Examine each line of the data. Copy the line if it includes the word "bench".

• **Before-and-after change data**
□ □ □ □
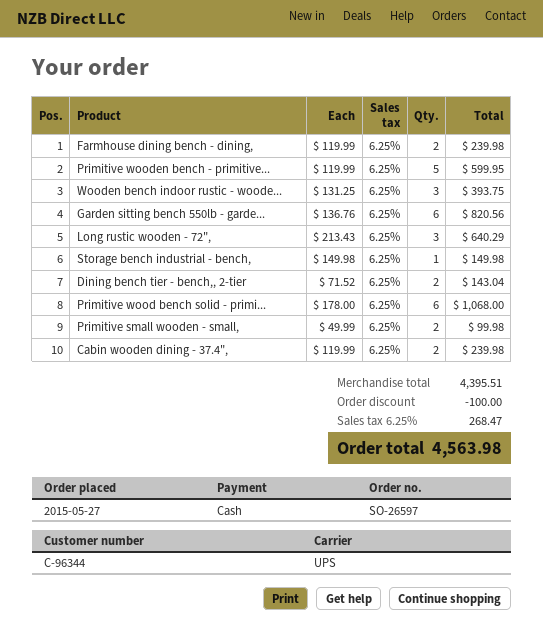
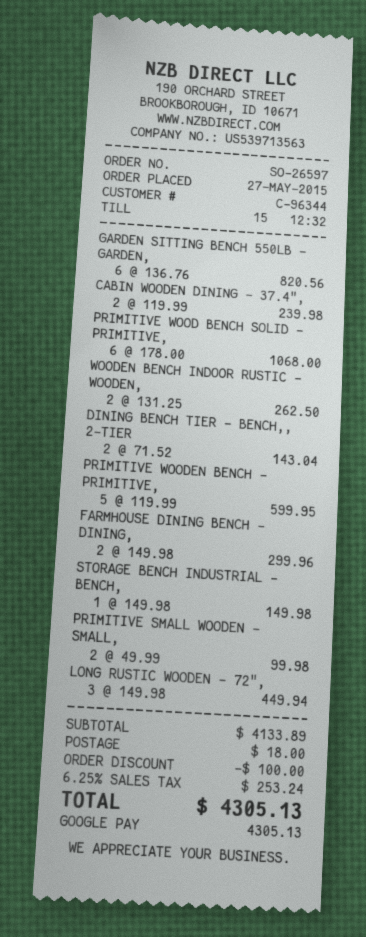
payment method: cash -> Google Pay
Farmhouse dining bench - dining,: 2 x 119.99 = 239.98 -> 2 x 149.98 = 299.96
Wooden bench indoor rustic - woode...: 3 x 131.25 = 393.75 -> 2 x 131.25 = 262.50
Long rustic wooden - 72",: 3 x 213.43 = 640.29 -> 3 x 149.98 = 449.94
subtotal: 4395.51 -> 4133.89
shipping: none -> 18.00
tax: 6.25% = 268.47 -> 6.25% = 253.24
total: 4563.98 -> 4305.13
□ □ □ □
• **SOLUTION FOR THIS TASK**
Farmhouse dining bench - dining,: 2 x 119.99 = 239.98 -> 2 x 149.98 = 299.96
Wooden bench indoor rustic - woode...: 3 x 131.25 = 393.75 -> 2 x 131.25 = 262.50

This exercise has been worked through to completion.